Sunnyside resident Angela Cuervo became a baker after watching a cooking show when she was 19. Six years later, she won one.

Cuervo, who works with her parents at Mario’s Restaurant and operates her own cake baking business through the website makingthatcake.com, became one of the few recipients of the $10,000 grand prize on the Food Network’s “Sweet Genius.”

Each week on the show, four contestants go through three rounds of making different types of desserts. These sweets must be based on whimsical “inspirations,” like a unicorn or a hot air balloon, and include two mandatory ingredients, which can be common items like Italian maraschino cherries or unconventional items like spinach.

The baker with the worst creation is eliminated after each round and the last baker standing is named a Sweet Genius.

The competition is hosted by Manhattan cake baker Ron Ben-Israel, whose bald head and tendency to announce difficult challenges with a sadistic glee in his thick Israeli accent have earned him comparisons to James Bond villains by journalists and TV critics.

But Cuervo, who met Ben-Israel at a baking event in the city before the competition, said he is not as sinister as he appears.

“He’s a really nice guy” Cuervo said. “He’s a funny guy, but he’s critiquing other people’s work, so you have to be truthful.”

In a first, Cuervo competed against her mother, Lynn Chauca, and a father and son from Oneida, N.Y., for the episode “Relative Genius,” which debuted May 3. Chauca, a Manhattan native who moved to the Sunnyside-Woodside area when she was 16, said she has baked since she was 8 years old, and through self-teaching began doing it professionally after she and her husband, chef Carlos Chauca, opened Mario’s, at 43-04 47th Ave., together 26 years ago.

“We started very young not knowing, but it all worked out,” Lynn Chauca said.

Cuervo began working at Mario’s in her teens, but a cooking show inspired her to become a baker. She was trained at the Institute of Culinary Education in Manhattan.

Cuervo and Lynn Chauca had thought they would be baking as a team and were shocked to find out when they went in for filming in January that they would have to face each other.
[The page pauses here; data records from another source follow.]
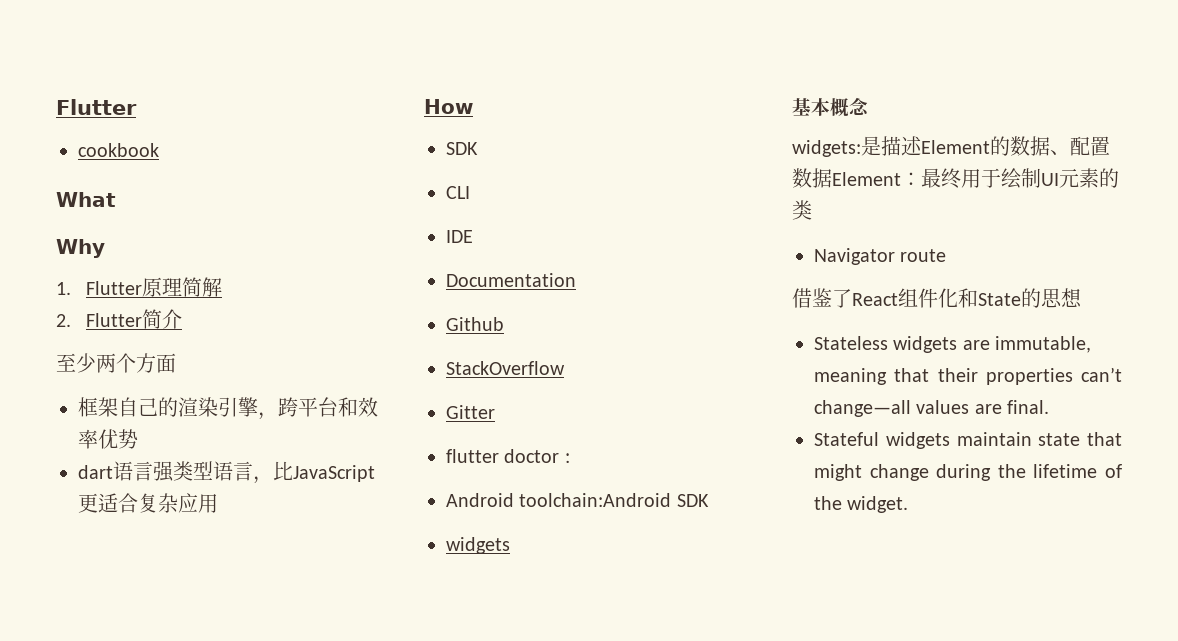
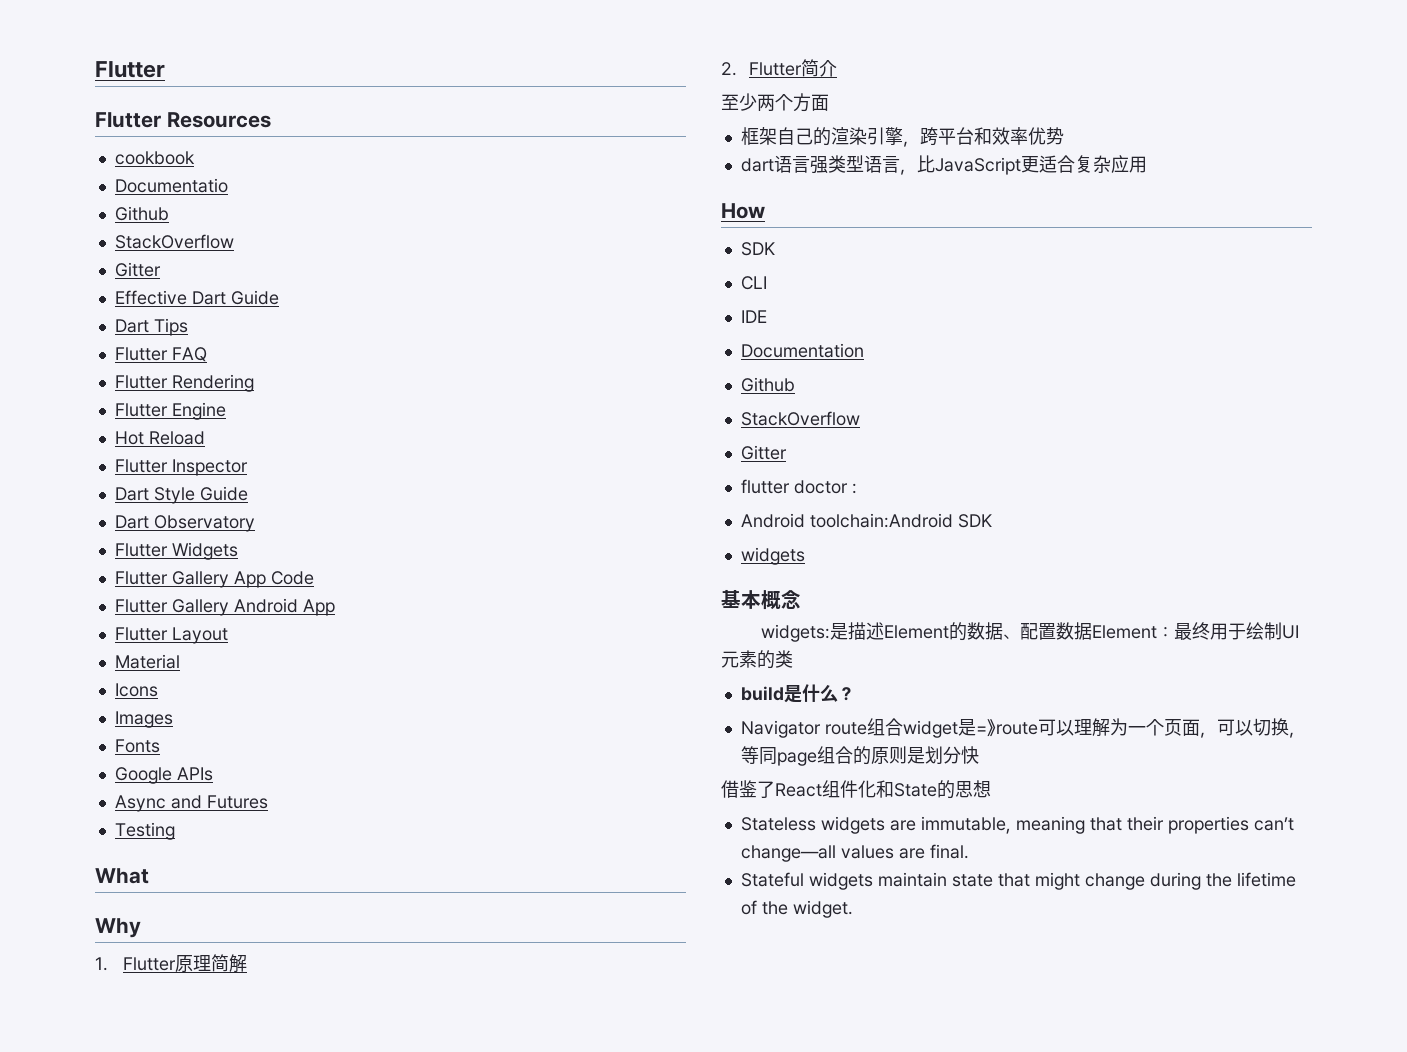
[56,99,137,115] Flutter -> [95,61,165,78] [95,112,271,128] Flutter // Flutter Resources
(159, 150) none -> [114,178,228,193] [114,206,169,221] [114,234,234,249] [114,262,161,277] [114,290,279,305] [114,318,188,336] [114,347,207,362] [114,374,254,392] [114,402,226,420] [114,431,205,445] [114,459,248,476] [114,486,248,504] [114,515,255,532] [114,542,238,560] [114,571,314,588] [114,598,335,616] [114,627,228,644] [114,654,180,669] [114,683,158,697] [114,711,173,728] [114,739,160,753] [114,767,213,784] [114,795,268,812] [114,822,175,840] // Documentatio // Github // StackOverflow // Gitter // Effective Dart Guide // Dart Tips // Flutter FAQ // Flutter Rendering // Flutter Engine // Hot Reload // Flutter Inspector // Dart Style Guide // Dart Observatory // Flutter Widgets // Flutter Gallery App Code // Flutter Gallery Android App // Flutter Layout // Material // Icons // Images // Fonts // Google APIs // Async and Futures // Testing
(812, 210) none -> [740,684,855,703] // build是什么？
(947, 255) none -> [866,718,1306,738] [740,746,979,766] 组合widget是=》route可以理解为一个页面，可以切换，等同page组合的原则是划分快

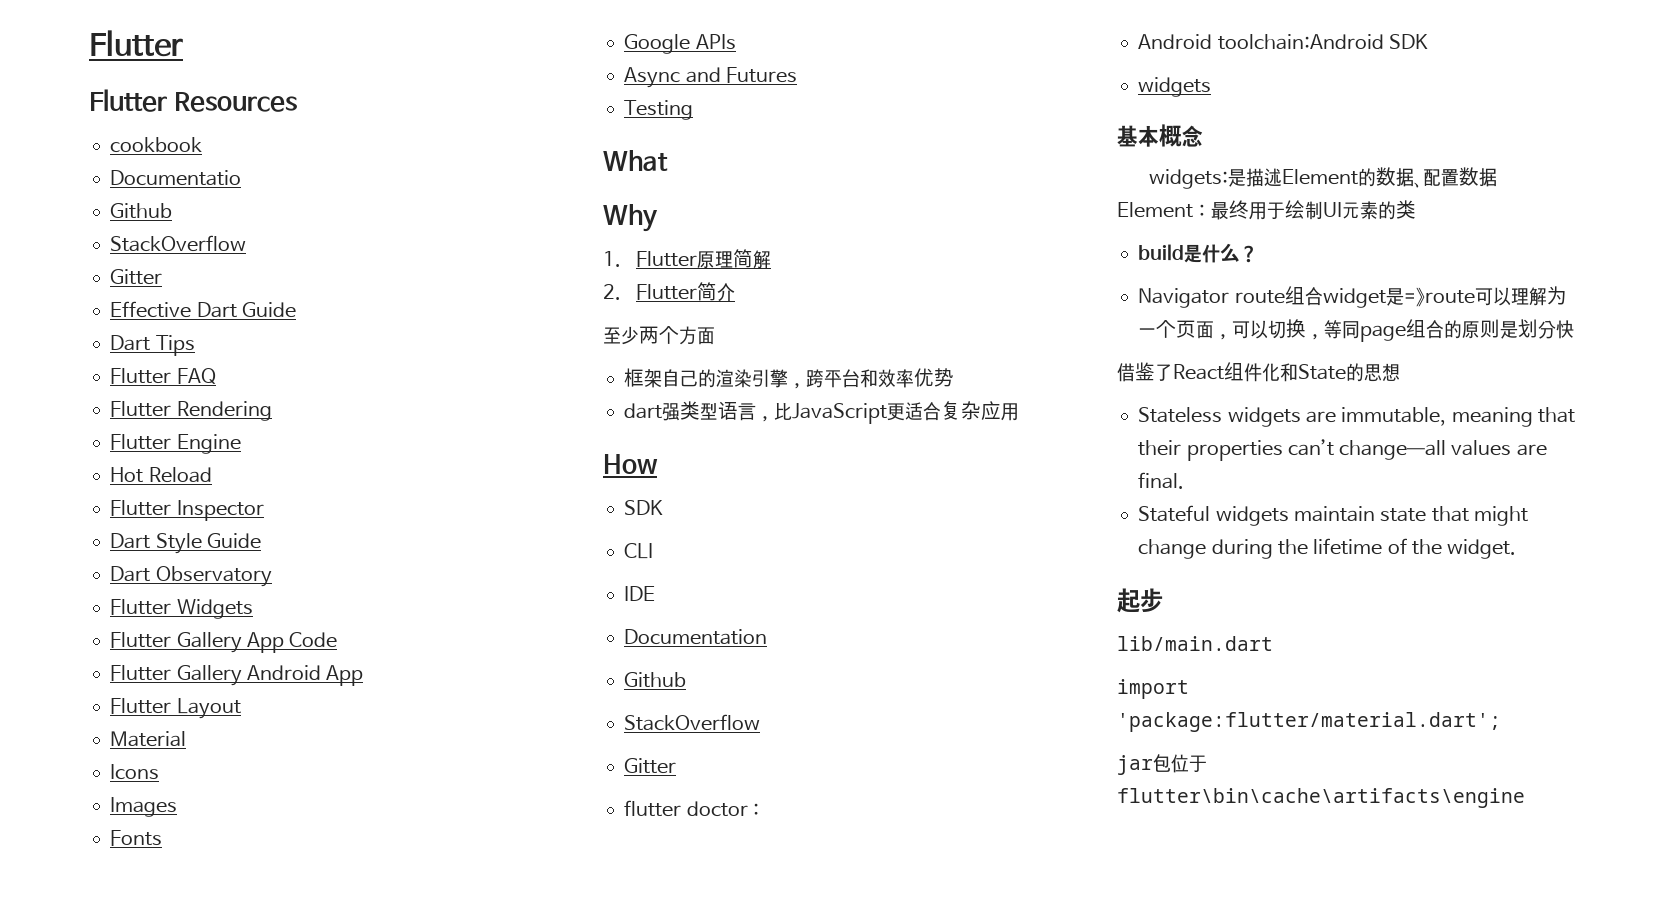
[773,155,810,173] 语言 -> (663, 411) none
(853, 909) none -> [1117,588,1163,613] [1117,636,1273,651] [1117,679,1189,699] [1117,712,1501,732] [1117,754,1207,775] [1117,788,1525,808] // 起步 // lib/main.dart // import 'package:flutter/material.dart'; // jar包位于flutter\bin\cache\artifacts\engine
Nevertheless, Cuervo got encouragement from her mother to go through with it.

“She kind of talked me through it and said, ‘This is what you do,’” Cuervo said.

Some writers online have criticized Cuervo for the chocolate dessert she made in the first round: a chocolate molten cake made with spinach and cherry sauce with passion fruit, since Lynn Chauca made the cherry sauce. Cuervo said since she added the passion fruit, she made it her own.

“If that was cheating, I would never have done it,” Cuervo said. “I knew the rules.”

Lynn Chauca was eliminated in the second round when her milk chocolate bark with vanilla ice cream and pine nut brittle failed to impress, but Cuervo was named the winner in the third round for her vanilla cake with squash filling topped with root beer buttercream and decorated like a Russian doll.

Cuervo said she gave part of her winnings to her mother and has invested the rest to start saving up for a bakery of her own, which she hopes to open in three to five years.

“She’s very creative, very talented,” Carlos Chauca said about his daughter.